Top of Dataset records

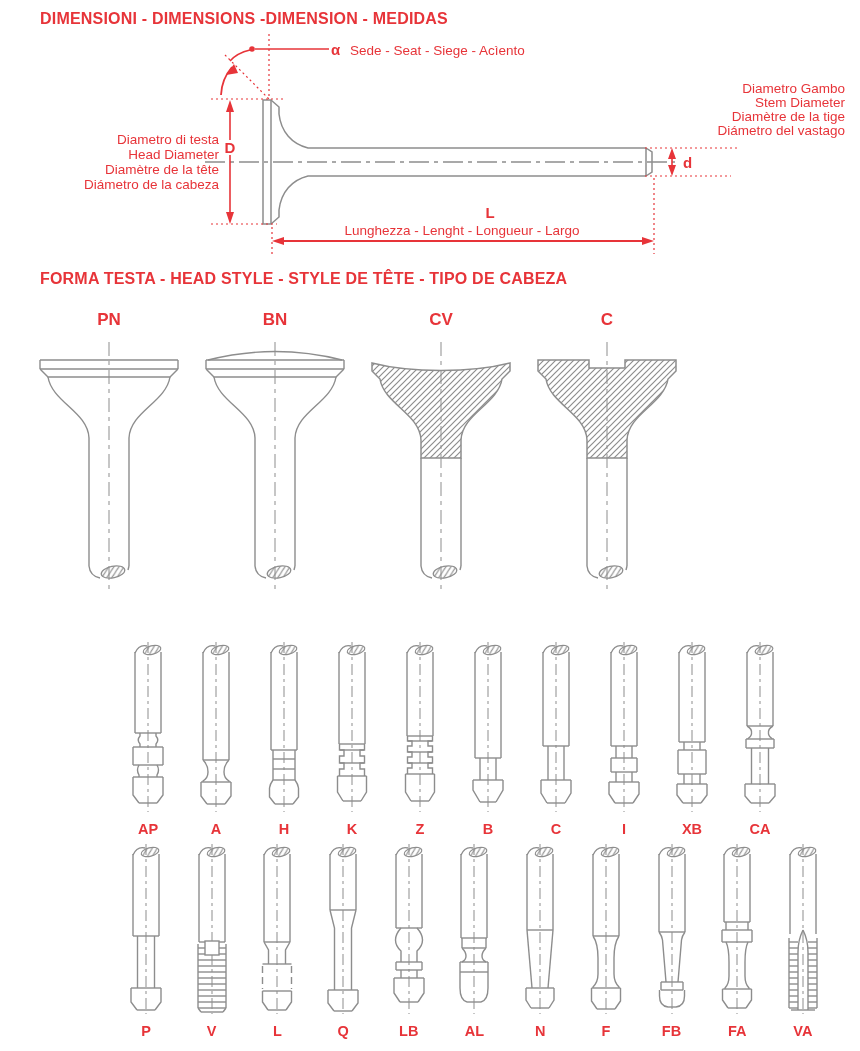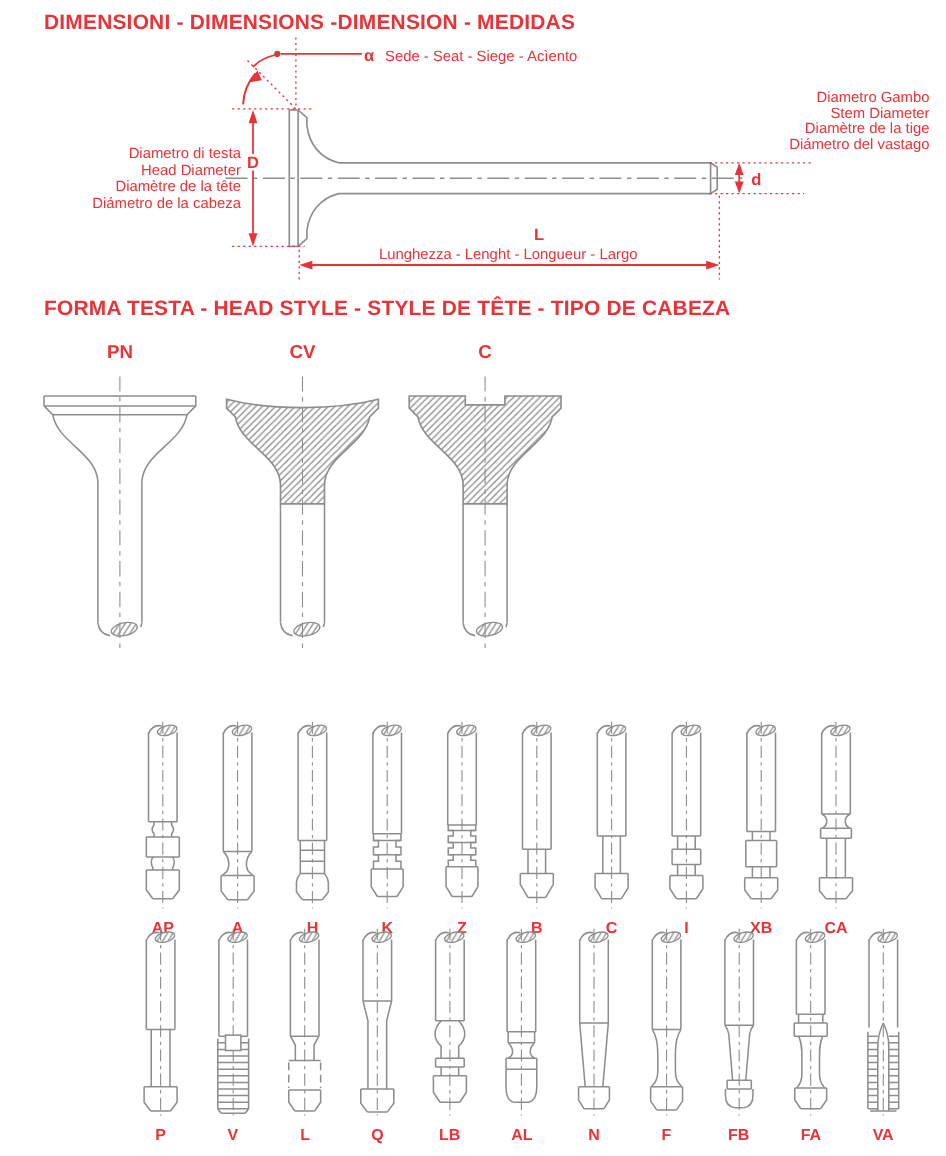--- a/index.html
+++ b/index.html
@@ -1,29 +1,29 @@
 <!DOCTYPE html>
 <html><head>
 <meta charset="utf-8">
 <style>
   html,body{margin:0;padding:0;background:#fff;}
   .page{position:relative;width:860px;height:1051px;background:#fff;overflow:hidden;
         font-family:"Liberation Sans",sans-serif;}
-  .sec-title{position:absolute;left:40px;font-size:19px;font-weight:800;letter-spacing:.2px;
+  .sec-title{position:absolute;left:40px;font-size:16px;font-weight:800;letter-spacing:.2px;
         color:#e73439;white-space:nowrap;}
   #title-dimensions{top:10px;}
   #title-headstyle{top:270px;}
   #title-groove{top:608px;}
   #dim-svg{position:absolute;top:28px;left:0;}
   .head-row{position:absolute;top:310px;left:26px;width:830px;display:flex;}
   .head-col{width:166px;display:flex;flex-direction:column;align-items:center;}
   .head-label{font-size:17px;font-weight:800;color:#e73439;height:19px;}
   .head-col svg{margin-top:13px;}
   .groove-row{position:absolute;display:flex;justify-content:space-between;}
-  #groove-row1{top:656px;left:124px;width:660px;}
+  #groove-row1{top:642px;left:124px;width:660px;}
   #groove-row2{top:844px;left:122px;width:705px;}
   .groove-col{display:flex;flex-direction:column;align-items:center;width:48px;}
   .groove-label{margin-top:3px;font-size:14.5px;font-weight:800;color:#e73439;}
   .dim-text{font-size:13.5px;fill:#e73439;}
   .dim-letter{font-size:15px;font-weight:bold;fill:#e73439;}
 </style>
 </head>
 <body>
 
 <svg width="0" height="0" style="position:absolute" aria-hidden="true">
@@ -91,20 +91,34 @@
     <text class="dim-letter" text-anchor="middle" x="490" y="190">L</text>
     <text class="dim-text" text-anchor="middle" x="462" y="207">Lunghezza - Lenght - Longueur - Largo</text>
   </svg>
 
   <div class="sec-title" id="title-headstyle">FORMA TESTA - HEAD STYLE - STYLE DE TÊTE - TIPO DE CABEZA</div>
   <div class="head-row" id="head-row">
       <div class="head-col">
         <div class="head-label">PN</div>
         <div><svg width="150" height="255" viewBox="0 0 150 255">
             <path d="M75,0 V250" fill="none" stroke="#8d8d8d" stroke-width="1" stroke-dasharray="14 5 4 5"></path>
+            <path d="M6,18 H144 M6,27 H144 M6,18 V27 M144,18 V27" fill="none" stroke="#8d8d8d" stroke-width="1.4"></path>
+            <path d="M6,27 L14,35 H136 L144,27" fill="none" stroke="#8d8d8d" stroke-width="1.4"></path>
+            <path d="M14,35 C18,60 54,70 55,96 V224" fill="none" stroke="#8d8d8d" stroke-width="1.4"></path>
+            <path d="M136,35 C132,60 96,70 95,96 V224" fill="none" stroke="#8d8d8d" stroke-width="1.4"></path>
+            <path d="M55,224 Q56,234 66,236" fill="none" stroke="#8d8d8d" stroke-width="1.4"></path>
+            <path d="M95,224 L94,228" fill="none" stroke="#8d8d8d" stroke-width="1.4"></path>
+            <ellipse cx="79" cy="230" rx="12" ry="5.8" transform="rotate(-12 79 230)" fill="url(#hatch)" stroke="#8d8d8d" stroke-width="1.2"></ellipse>
+          </svg></div>
+      </div>
+      <div class="head-col">
+        <div class="head-label">BN</div>
+        <div><svg width="150" height="255" viewBox="0 0 150 255">
+            <path d="M75,0 V250" fill="none" stroke="#8d8d8d" stroke-width="1" stroke-dasharray="14 5 4 5"></path>
+            <path d="M8,18 Q75,1 142,18" fill="none" stroke="#8d8d8d" stroke-width="1.4"></path>
             <path d="M6,18 H144 M6,27 H144 M6,18 V27 M144,18 V27" fill="none" stroke="#8d8d8d" stroke-width="1.4"></path>
             <path d="M6,27 L14,35 H136 L144,27" fill="none" stroke="#8d8d8d" stroke-width="1.4"></path>
             <path d="M14,35 C18,60 54,70 55,96 V224" fill="none" stroke="#8d8d8d" stroke-width="1.4"></path>
             <path d="M136,35 C132,60 96,70 95,96 V224" fill="none" stroke="#8d8d8d" stroke-width="1.4"></path>
             <path d="M55,224 Q56,234 66,236" fill="none" stroke="#8d8d8d" stroke-width="1.4"></path>
             <path d="M95,224 L94,228" fill="none" stroke="#8d8d8d" stroke-width="1.4"></path>
             <ellipse cx="79" cy="230" rx="12" ry="5.8" transform="rotate(-12 79 230)" fill="url(#hatch)" stroke="#8d8d8d" stroke-width="1.2"></ellipse>
           </svg></div>
       </div>
       <div class="head-col">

Bottom of Dataset records

What you are asked to do => The listing is to be repeated word for word, with all pictures omitted.

Exercise output =>
--- a/index.html
+++ b/index.html
@@ -1,29 +1,29 @@
 <!DOCTYPE html>
 <html><head>
 <meta charset="utf-8">
 <style>
   html,body{margin:0;padding:0;background:#fff;}
   .page{position:relative;width:860px;height:1051px;background:#fff;overflow:hidden;
         font-family:"Liberation Sans",sans-serif;}
-  .sec-title{position:absolute;left:40px;font-size:19px;font-weight:800;letter-spacing:.2px;
+  .sec-title{position:absolute;left:40px;font-size:16px;font-weight:800;letter-spacing:.2px;
         color:#e73439;white-space:nowrap;}
   #title-dimensions{top:10px;}
   #title-headstyle{top:270px;}
   #title-groove{top:608px;}
   #dim-svg{position:absolute;top:28px;left:0;}
   .head-row{position:absolute;top:310px;left:26px;width:830px;display:flex;}
   .head-col{width:166px;display:flex;flex-direction:column;align-items:center;}
   .head-label{font-size:17px;font-weight:800;color:#e73439;height:19px;}
   .head-col svg{margin-top:13px;}
   .groove-row{position:absolute;display:flex;justify-content:space-between;}
-  #groove-row1{top:656px;left:124px;width:660px;}
+  #groove-row1{top:642px;left:124px;width:660px;}
   #groove-row2{top:844px;left:122px;width:705px;}
   .groove-col{display:flex;flex-direction:column;align-items:center;width:48px;}
   .groove-label{margin-top:3px;font-size:14.5px;font-weight:800;color:#e73439;}
   .dim-text{font-size:13.5px;fill:#e73439;}
   .dim-letter{font-size:15px;font-weight:bold;fill:#e73439;}
 </style>
 </head>
 <body>
 
 <svg width="0" height="0" style="position:absolute" aria-hidden="true">
@@ -91,20 +91,34 @@
     <text class="dim-letter" text-anchor="middle" x="490" y="190">L</text>
     <text class="dim-text" text-anchor="middle" x="462" y="207">Lunghezza - Lenght - Longueur - Largo</text>
   </svg>
 
   <div class="sec-title" id="title-headstyle">FORMA TESTA - HEAD STYLE - STYLE DE TÊTE - TIPO DE CABEZA</div>
   <div class="head-row" id="head-row">
       <div class="head-col">
         <div class="head-label">PN</div>
         <div><svg width="150" height="255" viewBox="0 0 150 255">
             <path d="M75,0 V250" fill="none" stroke="#8d8d8d" stroke-width="1" stroke-dasharray="14 5 4 5"></path>
+            <path d="M6,18 H144 M6,27 H144 M6,18 V27 M144,18 V27" fill="none" stroke="#8d8d8d" stroke-width="1.4"></path>
+            <path d="M6,27 L14,35 H136 L144,27" fill="none" stroke="#8d8d8d" stroke-width="1.4"></path>
+            <path d="M14,35 C18,60 54,70 55,96 V224" fill="none" stroke="#8d8d8d" stroke-width="1.4"></path>
+            <path d="M136,35 C132,60 96,70 95,96 V224" fill="none" stroke="#8d8d8d" stroke-width="1.4"></path>
+            <path d="M55,224 Q56,234 66,236" fill="none" stroke="#8d8d8d" stroke-width="1.4"></path>
+            <path d="M95,224 L94,228" fill="none" stroke="#8d8d8d" stroke-width="1.4"></path>
+            <ellipse cx="79" cy="230" rx="12" ry="5.8" transform="rotate(-12 79 230)" fill="url(#hatch)" stroke="#8d8d8d" stroke-width="1.2"></ellipse>
+          </svg></div>
+      </div>
+      <div class="head-col">
+        <div class="head-label">BN</div>
+        <div><svg width="150" height="255" viewBox="0 0 150 255">
+            <path d="M75,0 V250" fill="none" stroke="#8d8d8d" stroke-width="1" stroke-dasharray="14 5 4 5"></path>
+            <path d="M8,18 Q75,1 142,18" fill="none" stroke="#8d8d8d" stroke-width="1.4"></path>
             <path d="M6,18 H144 M6,27 H144 M6,18 V27 M144,18 V27" fill="none" stroke="#8d8d8d" stroke-width="1.4"></path>
             <path d="M6,27 L14,35 H136 L144,27" fill="none" stroke="#8d8d8d" stroke-width="1.4"></path>
             <path d="M14,35 C18,60 54,70 55,96 V224" fill="none" stroke="#8d8d8d" stroke-width="1.4"></path>
             <path d="M136,35 C132,60 96,70 95,96 V224" fill="none" stroke="#8d8d8d" stroke-width="1.4"></path>
             <path d="M55,224 Q56,234 66,236" fill="none" stroke="#8d8d8d" stroke-width="1.4"></path>
             <path d="M95,224 L94,228" fill="none" stroke="#8d8d8d" stroke-width="1.4"></path>
             <ellipse cx="79" cy="230" rx="12" ry="5.8" transform="rotate(-12 79 230)" fill="url(#hatch)" stroke="#8d8d8d" stroke-width="1.2"></ellipse>
           </svg></div>
       </div>
       <div class="head-col">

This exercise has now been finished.